Seeking Coverage For All
By JOHN R. BATTISTA AND JUSTINE MCCABE
Op-Ed | Hartford Courant
October 31 2006
Last April, a government-sponsored task force came to Hartford to hear citizens’ views on how to improve our distressed health care system. As in nearly all states visited, Connecticut citizens overwhelmingly said they wanted high-quality, cost-effective health care funded through a national health program - single payer health insurance. Yet, such a recommendation would threaten the profits of powerful interests - insurance and drug companies known more for their political contributions than for their consideration of public interest. So in its final report of Sept. 27, the Citizens’ Health Care Working Group simply ignored the citizens.
The working group, a panel of health care experts appointed by the U.S. Comptroller General, was created by Congress in 2003. The group was mandated to travel the country, seek citizens’ advice for reform, and translate their wishes into recommendations for Congress. Wherever they went, ordinary citizens consistently asked for national health insurance. In fact, the group’s own data show attendees favored a national health program over any other option by an average of 3 to 1.
Connecticut ranked national health insurance first over the nine possible reforms by and average of 26 to 1. From Los Angeles to Memphis to New York, the message was the same: replace our broken system with the same public coverage for everyone.
Yet the final recommendations to Congress make no mention of the national health program citizens chose. Instead, they offer half-measures while leaving the flawed private insurance structure untouched. Unfortunately for those families facing a choice between utility payments and medical bills, the working group’s best suggestion is to ask taxpayers to help them buy deficient insurance products that offer little or no protection when serious illness strikes.
As Connecticut health caregivers, we can see why national health insurance enjoyed such overwhelming public support. One in nine Connecticut citizens - 394,000 people - lacked health insurance in 2005. Even for those wealthy or healthy enough to afford coverage, the private policies offered are so riddled with exclusions, co-payments, and high deductibles that any major illness can threaten a family with financial ruin.

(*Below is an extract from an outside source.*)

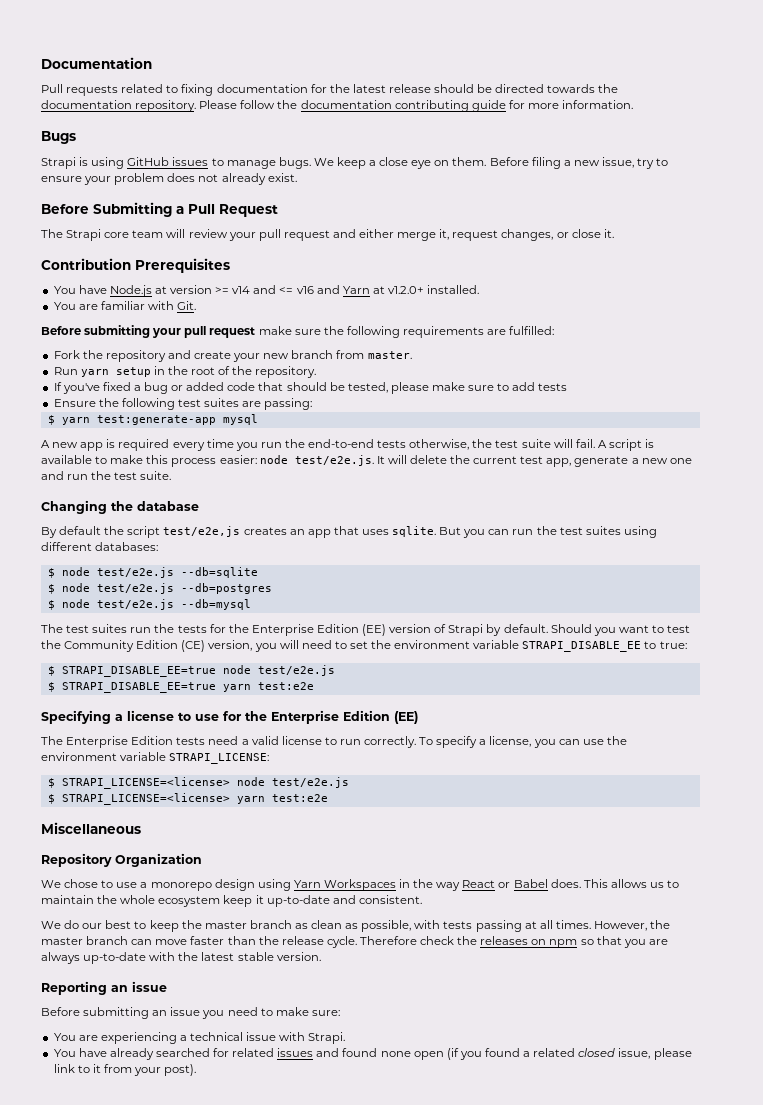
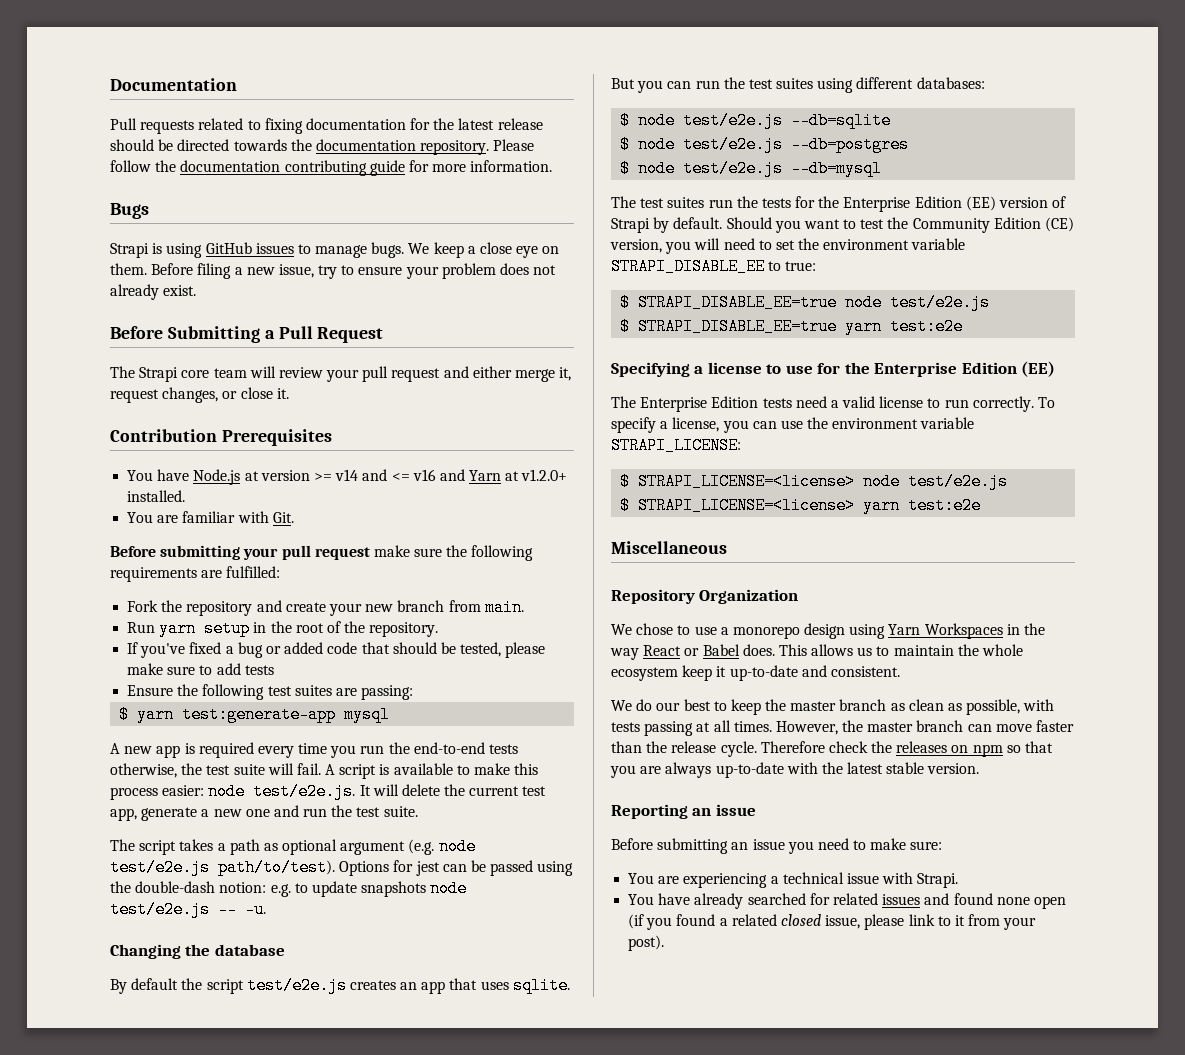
[367,351,412,359] master. -> [484,599,524,616] main.
(172, 475) none -> [110,838,476,855] [110,859,574,876] [110,880,468,897] [110,901,266,918] // The script takes a path as optional argument (e.g. node test/e2e.js path/to/test). Options for jest can be passed using the double-dash notion: e.g. to update snapshots node test/e2e.js -- -u.
[163,526,241,537] test/e2e,js -> [246,977,347,994] test/e2e.js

By contrast, numerous studies demonstrate the benefits of creating a national health insurance system like that proposed by Physicians for a National Health Program: private insurance companies would be replaced with a single public payer - “Medicare for All,” saving more than $300 billion annually by eliminating insurers’ administrative costs and profits, and negotiating prescription drug costs. These savings would be enough to cover every American for all medically necessary services. Patients would regain full choice of health caregiver freed from corporate constraints on patient care.
In fact, we proposed this single payer option to the Connecticut General Assembly in our Health Care Security Act of 1999. We argued that just as Social Security had successfully begun as an experiment in one state, a publicly-funded insurance plan could also begin in one state. And what better state than small and wealthy Connecticut? Unfortunately, that bill and its most recent version in the last legislative session died in committee.
Indeed, the Citizens’ Health Care Working Group report reaffirms that Connecticut’s citizens will have to look beyond our current elected officials to make our voices heard.
But what hope do we have for change in the upcoming elections? Not much.
Despite ongoing lip service by Democratic and Republican candidates for “universal coverage,” only Green Party candidates like gubernatorial contender Cliff Thornton explicitly support the wishes of Connecticut citizens for publicly-funded health insurance.
Yet, most Connecticut voters won’t know that Thornton and other Greens represent their views on November’s ballot. Just as Connecticut citizens’ support for single-payer insurance was “omitted” from the Citizens Health Care Working Group Report, candidates who most represent their views have also been “omitted” from expressing them - at least in televised gubernatorial debates.
Sadly, the proposals of the working group and Connecticut’s Democratic and Republican candidates offer nothing but business as usual: insurance and drug firms reaping kingly profits while so many go without needed care.
Still, Connecticut’s citizens know only public health insurance can provide the health security we all need.
John Battista is a psychiatrist in private practice in New Milford with Justine McCabe, who is a clinical psychologist. They are members of the Green Party.